Value of parameter a is: 3.000000.
Value of fixed point: 1.73205081.
Number of iterations: 5.

Value of parameter a is: 4.000000.
Value of fixed point: 2.00000000.
Number of iterations: 5.

Value of parameter a is: 5.000000.
Value of fixed point: 2.23606798.
Number of iterations: 5.

Value of parameter a is: 9.000000.
Value of fixed point: 3.00000000.
Number of iterations: 6.

Warning: The repetition of the three fprintf statements seems like a waste, and it is tempting to include them in the function that performs the computation. Here is one possibility of doing it:

function [fp, k] = mysqrt(a, epsilon)
% MYSQRT User-implemented square root.
%   [fp,k] = mysqrt(a, epsilon): compute square root $fp$ of $a$ with
%                                precision $epsilon$; $k$ is the number of
%                                iterations required

prev = -inf; % previous approximation
fp = 1;      % current approximation
k = 0;       % number of iterations performed so far

% compute successive approximations until they differ by less than $epsilson$
while abs(fp - prev) >= epsilon 
    prev = fp;
    fp = (fp + a / fp) / 2;
    k = k + 1;
end

fprintf(1, 'Value of parameter a is: %.6f.\n', a);
fprintf(1, 'Value of fixed point: %.8f.\n', fp);
fprintf(1, 'Number of iterations: %d.\n\n', k);

The mysqrt script is much shorter now:

epsilon = 10^(-6);

mysqrt(3, epsilon);
mysqrt(4, epsilon);
mysqrt(5, epsilon);
mysqrt(9, epsilon);
Note that we don't even need to save the values returned by the function, all printing is done in the function's body. While "pushing" code to the function level seems like a good idea, it most likely is not. Good programs are written with reuse in mind, and it is unlikely that computing a square root is a goal in itself. The users of the mysqrt function will likely want to use the values in more complex computations. Generating spurious output will be at least annoying to them, but it will also slow down their program significantly, and may destroy the structure of the text thay actually want to display.

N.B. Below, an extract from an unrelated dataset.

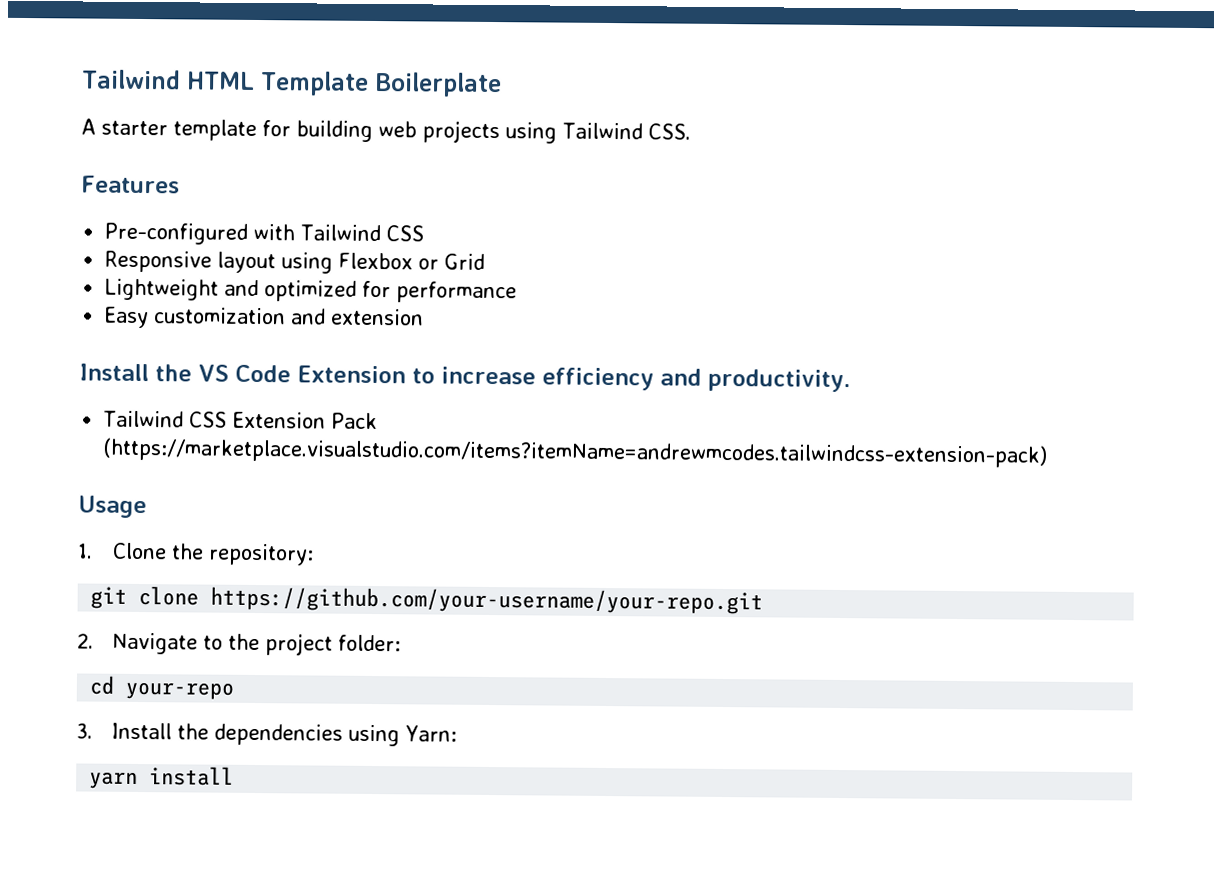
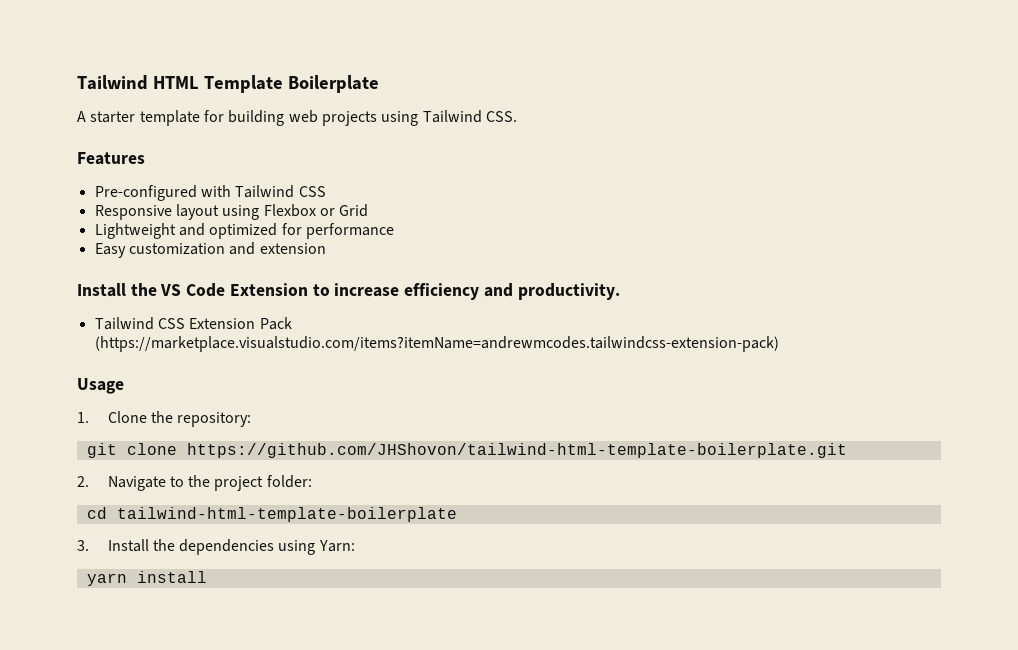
- git clone https://github.com/your-username/your-repo.git
+ git clone https://github.com/JHShovon/tailwind-html-template-boilerplate.git
- cd your-repo
+ cd tailwind-html-template-boilerplate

We can thus state that in general, output should be dealt with at the highest level of the program, and not in individual functions. Of course, if the specification of the function mandates output (e.g. "display input and output variables"), then this provision does not apply.


What should we do then? Well, the best solution is probably to create a loop:


tolerance = 10^(-6);

a = [ 3 4 5 9];
epsilon = [tolerance tolerance tolerance tolerance];

for i = 1 : length(a)
   [fp k] = mysqrt(a(i), epsilon(i));
   fprintf(1, 'Value of parameter a is: %.6f.\n', a(i));
   fprintf(1, 'Value of fixed point: %.8f.\n', fp);
   fprintf(1, 'Number of iterations: %d.\n\n', k);
end

It is not strictly necessary for us to define an array of tolerances in this case. We did it because this approach allows us to have different tolerances for each call of the function by just changing the values of some constants. It is always a good idea to write the algorithm in the most general terms possible, making its behavior contingent on the value of the predefined constants and/or the input data.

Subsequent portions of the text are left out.